Trade interest in Jarrod Saltalamacchia, on the other hand, is a bit new, as it's assumed that other teams would want to acquire him, but just as understood that Boston would be likely to hang on to him. He's in his second year of arbitration, giving the Red Sox one more season with him, and another year to negotiate a long-term extension should they decide that's the case. If they wanted to deal him, they could always wait until the off-season as well, after Lavarnway has had a full year at Pawtucket to catch often, and Boston is no longer in the midst of a race for a playoff spot.
Sean McAdam says that, in addition to the Brewers and Nationals looking into Shoppach, that there has been "some" interest in acquiring Salty. Jim Bowden says that Saltalamacchia might be "the biggest name" moved by the Red Sox on deadline Tuesday, in an attempt to get younger.
That statement just comes off.. strange. Saltalamacchia is 27 years old, Lavarnway 24. Catchers tend to take longer to develop into capable and useful pieces, too -- the first year that Jason Varitek started full-time for Boston was in 1999, when he was 27 years old. Not to compare the two directly, but dealing Saltalamacchia when he's all of 27, still under contract for 2013 before you really know what Lavarnway is capable of in the majors, and then citing the primary reason as an attempt to get younger just rings kind of false.
Selling high on Saltalamacchia, if one assumes this is as good as it will ever get -- an above-average catcher who makes up for a lack of singles and walks with loads of power -- makes far more sense, in terms of the why.
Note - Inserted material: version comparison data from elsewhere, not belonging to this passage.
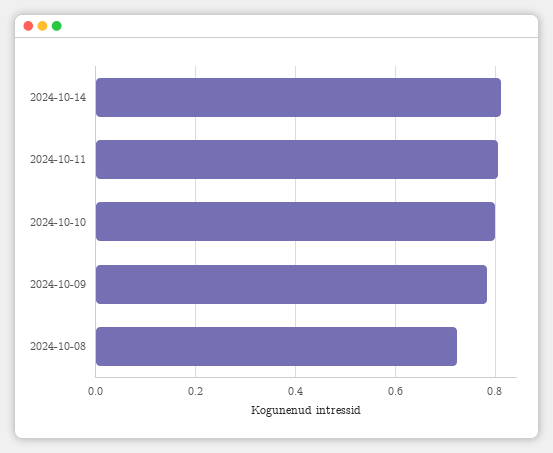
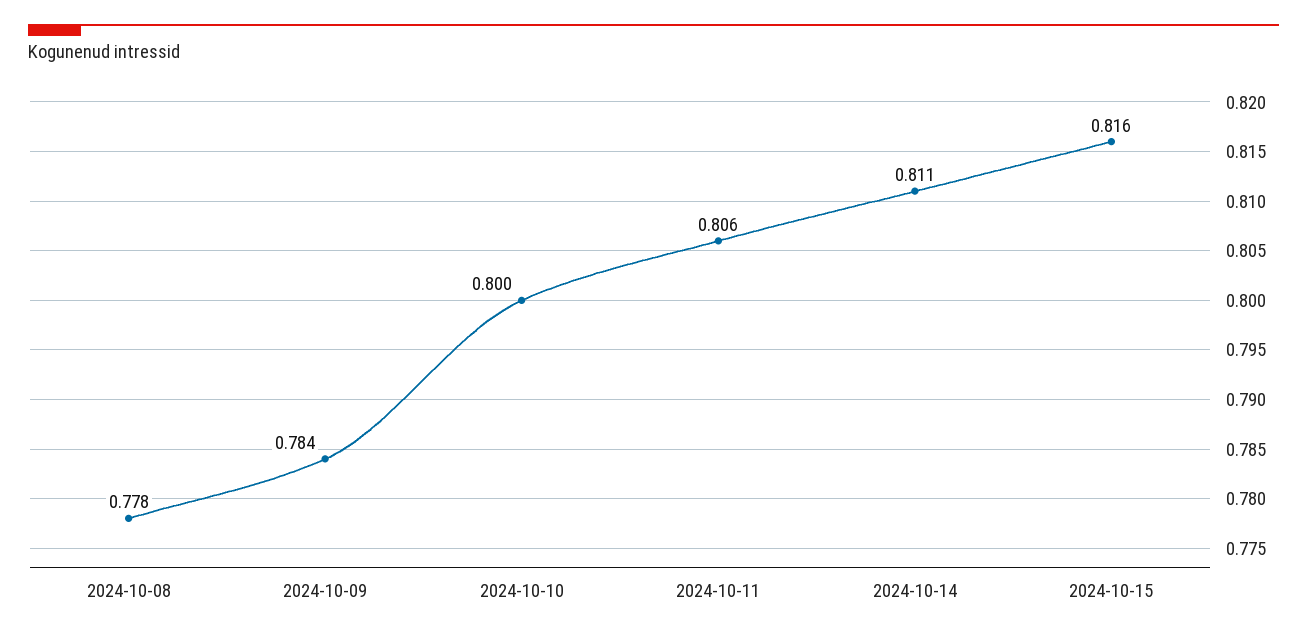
2024-10-08: 0.72 -> 0.778
2024-10-15: none -> 0.816

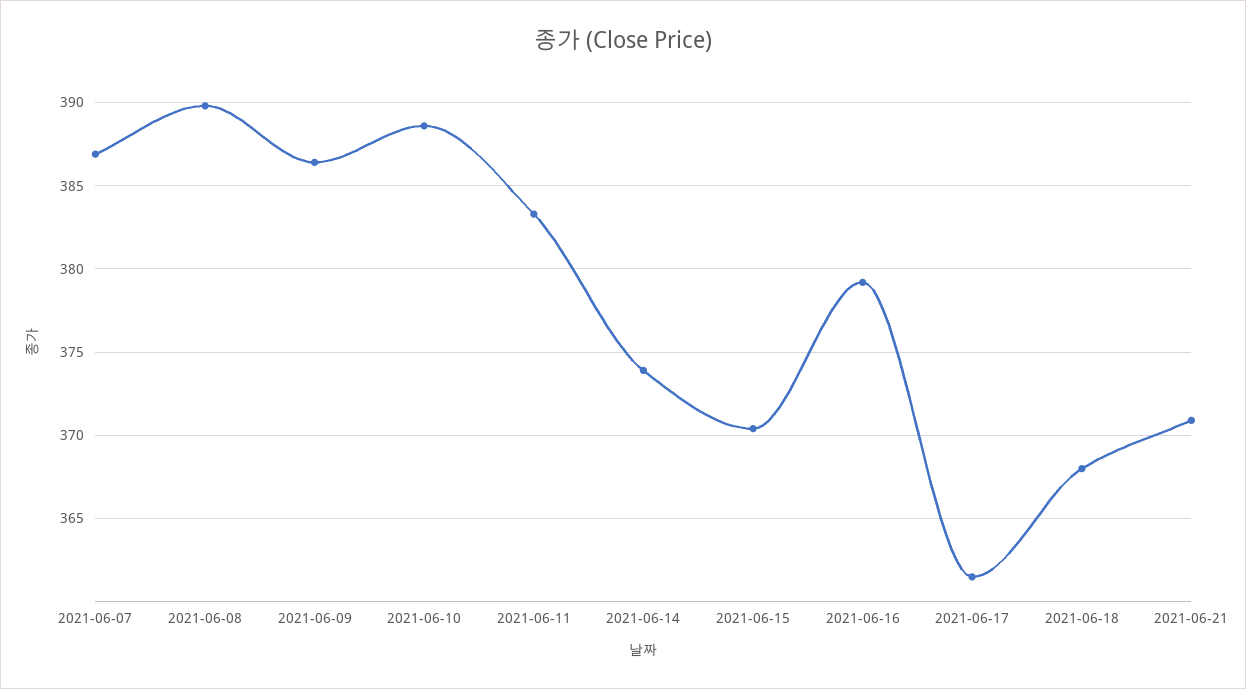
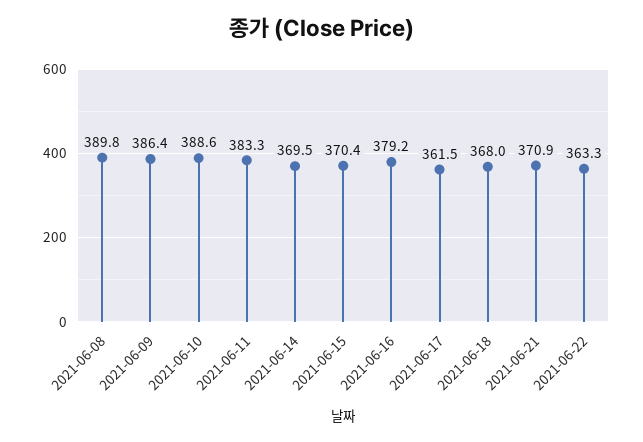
2021-06-07: 387 -> none
2021-06-14: 374 -> 369.5
2021-06-22: none -> 363.3

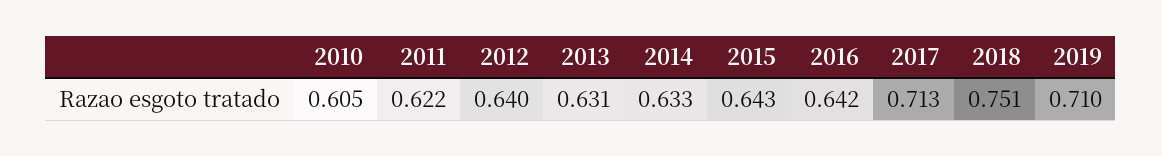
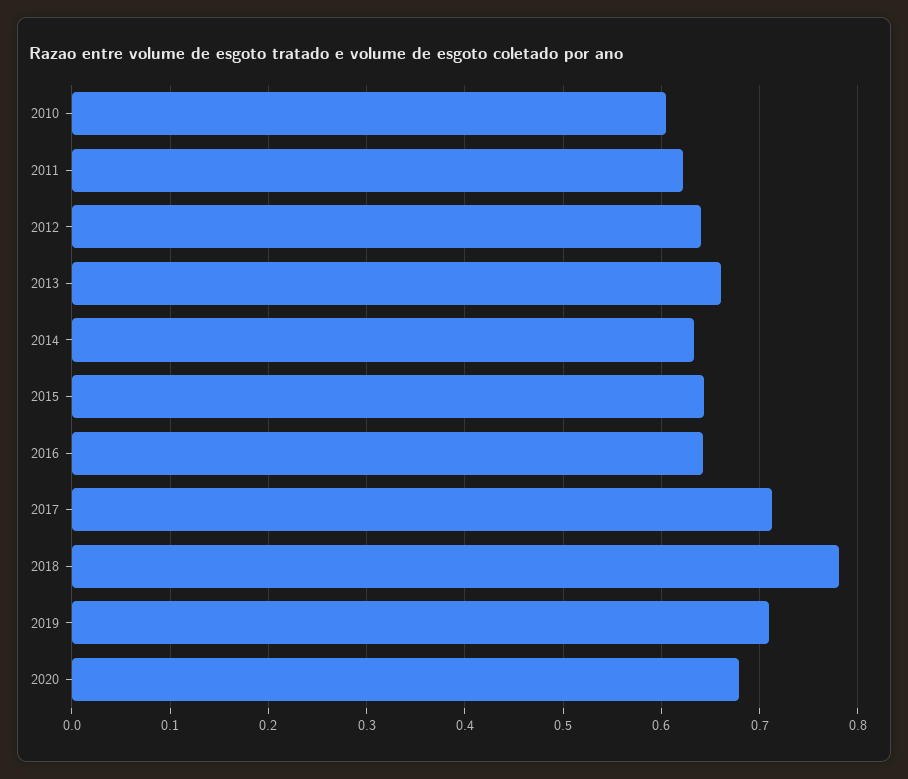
2013: 0.631 -> 0.66
2018: 0.751 -> 0.78
2020: none -> 0.68

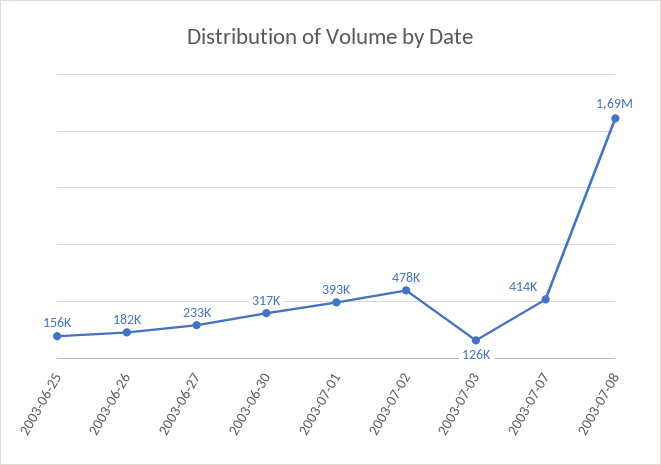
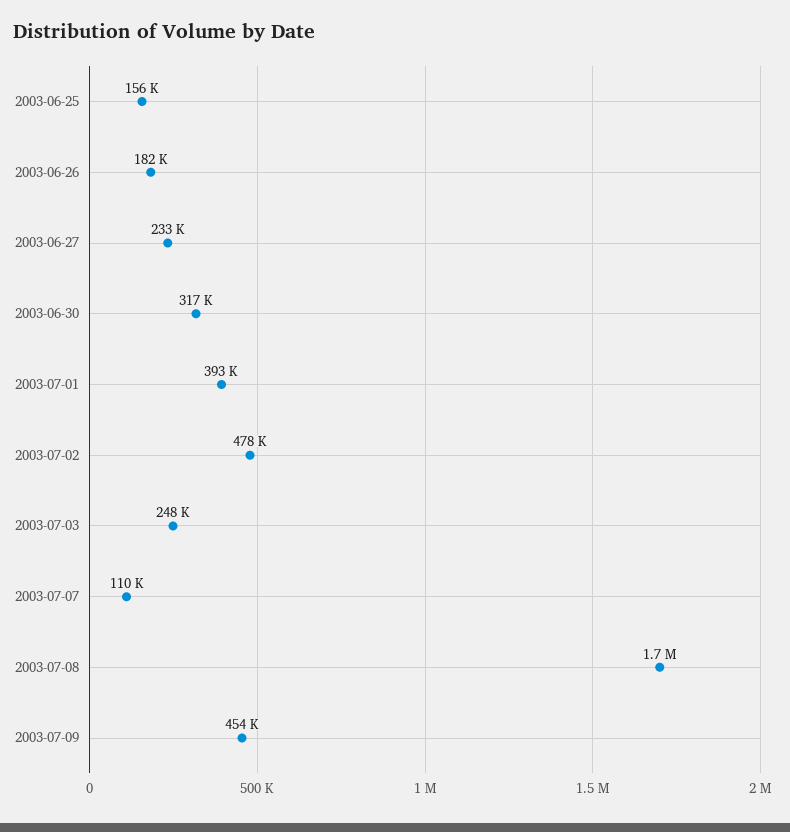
2003-07-03: 126000 -> 248000
2003-07-07: 414000 -> 110000
2003-07-09: none -> 454000

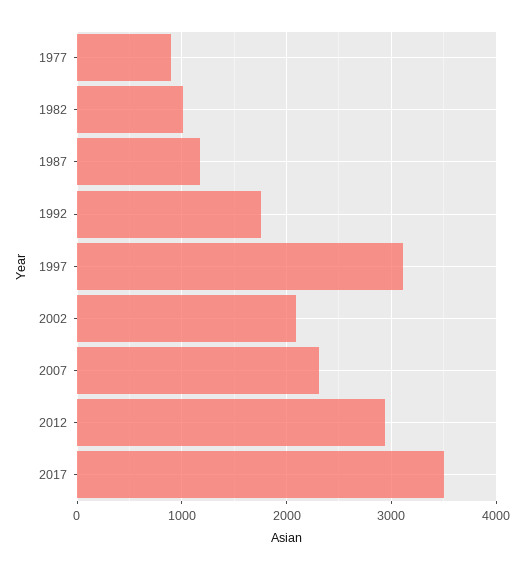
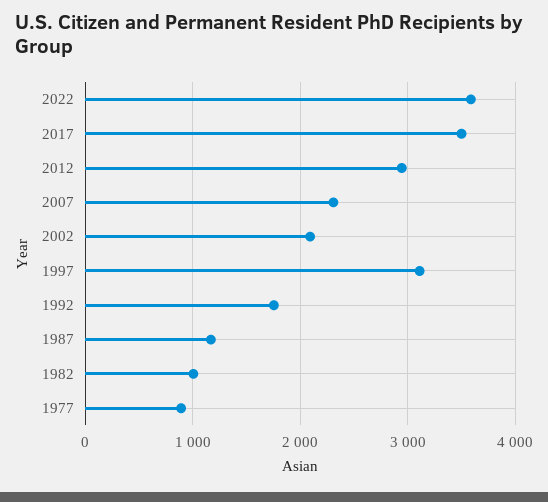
2022: none -> 3600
But, as said above, without knowing just what Lavarnway is going to do, either as a hitter or while trying to catch the likes of pitchers who will bury big-league offerings in the dirt, offerings he'll need to wrangle every night, it seems odd to send Salty packing. Especially when a Shoppach deal offers the path of least resistance, given his shortcomings, both contractual and skill-wise.
Lavarnway has also taken a bit of a step back in terms of his numbers at Triple-A Pawtucket this year, although, if you squint, there's been improvement. He's learned to deal with failure for the first time in his career, and has also gained some experience dealing with pitchers who don't want to give him anything to hit -- it's not as simple as just sitting there and taking pitches. Numbers aren't everything in the minors, and Lavarnway needed to do more in 2012 than just add to his numbers -- there were issues that needed resolving on defense, and for the most part, they seem to be. Does that mean he should take over as the starter, though? That's a question that might not need to be answered until another year, but we'll find out in a few hours if we need to know sooner.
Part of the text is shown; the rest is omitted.